Vaccination is the process of administering a vaccine to a human or animal aimed to increase their immune system’s ability to fight infections. Animal vaccination has been a matter of public concern for decades because many human diseases originate from animals, and animal disease prevention is essential to improving public health. Despite some controversies surrounding vaccination, it is considered to be the most effective method of controlling infectious animal diseases and preventing their transmission to humans.
Vaccines are medical products that trigger protective immune responses and prepare the immune system to fight future infections. They contain an agent that is similar to a disease-causing microorganism, which is recognized by the immune system as a threat and stimulates the production of antibodies (“Vaccinations,” n.d.). Vaccination is considered to be the most effective method of infectious disease prevention, widely used both in human and veterinary medicine.
In veterinary medicine, vaccines are used for immunization of domestic, livestock, and wild animals. The main goal of livestock vaccination is to improve production and prevent the transmission of zoonotic and food-borne infections to consumers (Tizard, 2019). Vaccination of wildlife is generally considered only in respect to infections that are transmittable to humans. Companion animal vaccines, on the other hand, aim to protect the health and well-being of individual animals.
Advantages of Vaccination
Vaccination is a procedure that both has benefits and is connected with a number of risks. The main advantage of vaccination is its effectiveness in the prevention of diseases in animals and their transmission to humans. For example, dog vaccination for rabies, a lethal viral disease which is primarily transmitted by infected animals, is considered by World Health Organization (2020) to be “the most cost-effective strategy for preventing rabies in people” (para. 2). In the United States, the vaccination program led to the decline of human rabies death from around 100 per year in the 1900s to one or two annually since 1960 (Centers for Disease Control and Prevention, 2020). Vaccination programs are organized in a number of regions of the world where animal-transmitted infections are still widespread. It is the most effective way to prevent the development and spread of many dangerous diseases.
Another benefit of vaccination is its positive effect on animal health and well-being, which is a matter of particular concern for pet owners. Domestic animals are susceptible to a number of diseases caused by viruses, bacteria, fungi, and parasites, most of which can be prevented by vaccination (“Vaccinations,” n.d.). According to the American Veterinary Medical Association (“Vaccinations,” n.d.), vaccination improves pets’ quality of life by helping them stay healthy and avoid illnesses. It also helps to reduce veterinary costs and stress experienced by pet owners when their companions are ill.

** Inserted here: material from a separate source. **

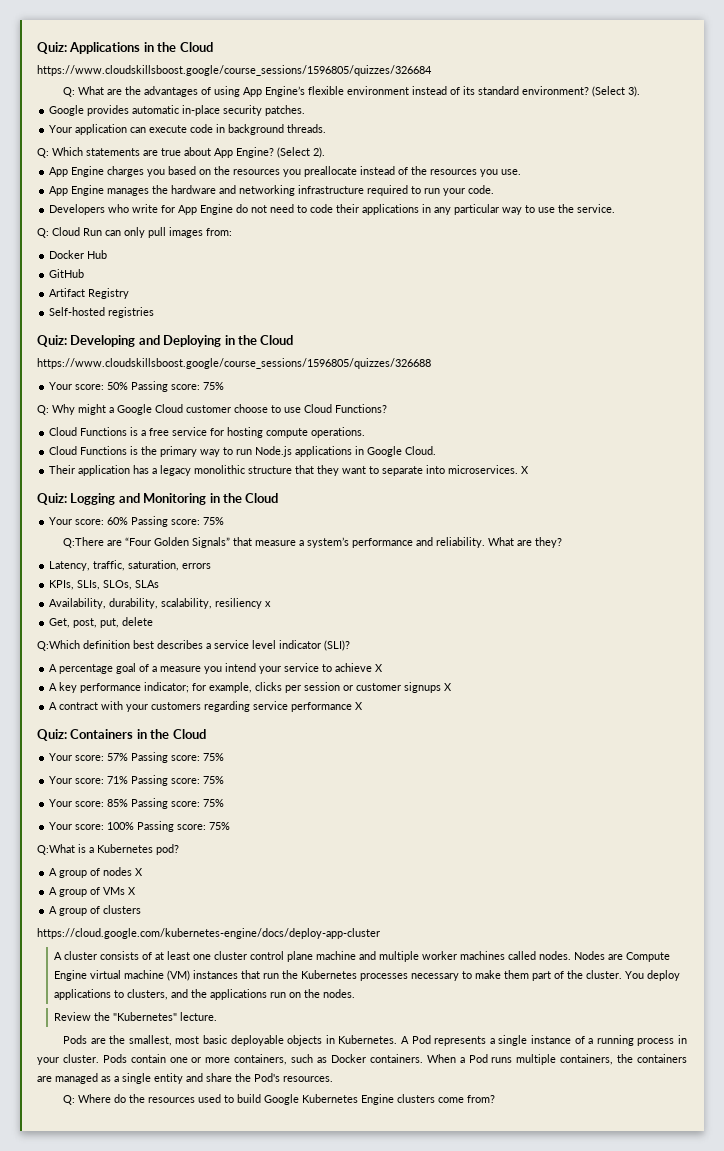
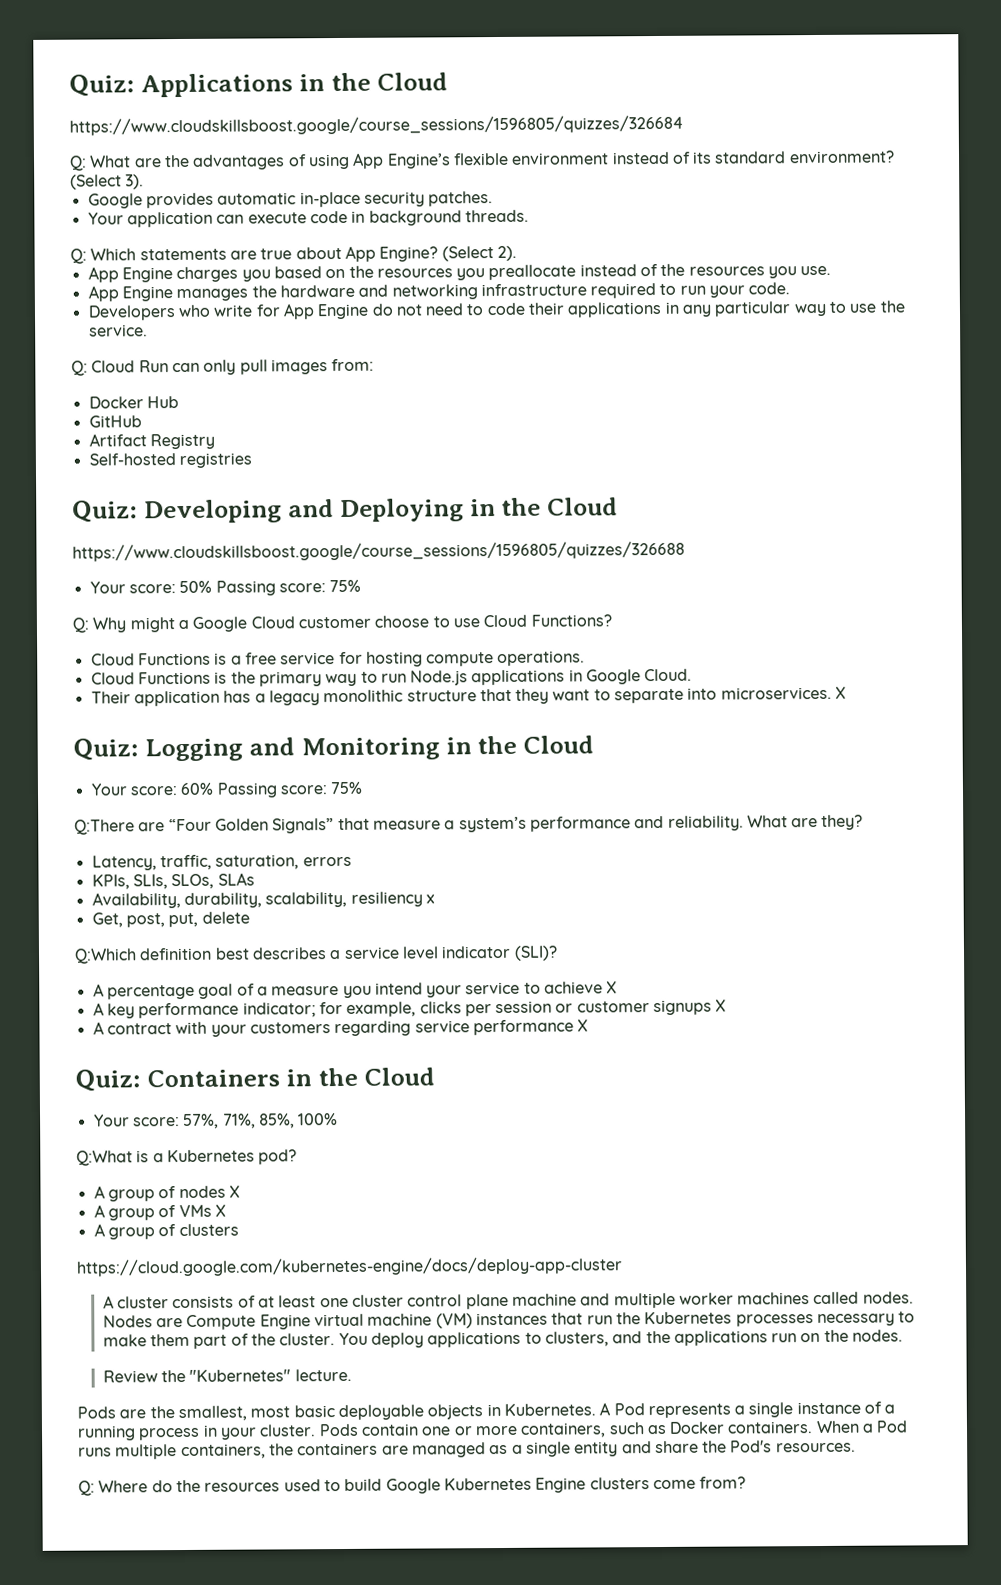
[107,752,225,763] [49,775,225,786] [49,798,225,809] [49,821,231,832] 57% Passing score: 75% // Your score: 71% Passing score: 75% // Your score: 85% Passing score: 75% // Your score: 100% Passing score: 75% -> [183,1113,339,1130] 57%, 71%, 85%, 100%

Disadvantages of Vaccination
The main disadvantages of vaccination are risks and adverse effects. The U.S. Centers for Disease Control and Prevention identifies four types of adverse events associated with vaccination: vaccine-induced events, vaccine potentiated reactions, programmatic errors, and coincidental events (Tizard, 2019). The most common vaccine-induced effects include “residual virulence and toxicity, allergic responses, disease in immunodeficient hosts, neurological complication, and harmful effects of the fetus” (Tizard, 2019, p. 116). Vaccine potentiated reactions are events that may have been caused by the vaccine, while programmatic errors are events which occur in response to technical errors in vaccine storage, preparation, handling, and administration (Tizard, 2019). It can be concluded that vaccines can cause a number of negative reactions of different nature, and their use is not entirely free of risk.
Another disadvantage of vaccines is connected with criticism and controversies surrounding their development and distribution. Vaccine opponents claim that billions of dollars are invested into their development primarily with the aim to generate profit, and many vaccines are distributed despite being ineffective or producing negative side effects (Tizard, 2019). Public concerns are mainly caused by the lack of knowledge of the development and testing processes and the lack of trust in vaccine producers (Tizard, 2019). Despite being mostly unsubstantial, these opinions are spread and exaggerated in social networks, leading to many people deciding against the vaccination of their pets.
Animal vaccination is a controversial issue which affects both human and animal health. I personally disagree with its opponents, who claim that vaccination is associated with many adverse side effects, and some vaccines are distributed despite being ineffective. These opinions are mainly based on a lack of awareness and are not supported by facts. According to the American Veterinary Medical Association, serious reactions to vaccination are rare, and the risks are outweighed by the benefits of protecting one’s pet (“Vaccinations,” n.d.). I think that vaccines are effective in preventing diseases in both animals and humans, which has been proved by multiple studies. They have positive effects on the domestic animals’ health and well-being, saving pet owners from unnecessary stress and additional veterinary expenses. I believe that vaccination is a safe, reliable, cheap, and effective way of protecting animals and humans from many dangerous diseases, which significantly helps to improve public health.
Centers for Disease Control and Prevention. (2020). Rabies in the U.S.
Tizard, I. (2019). Vaccines for veterinarians. Elsevier Health Sciences.
Vaccinations. (n.d.). AVMA.
World Health Organization. (2020). Rabies.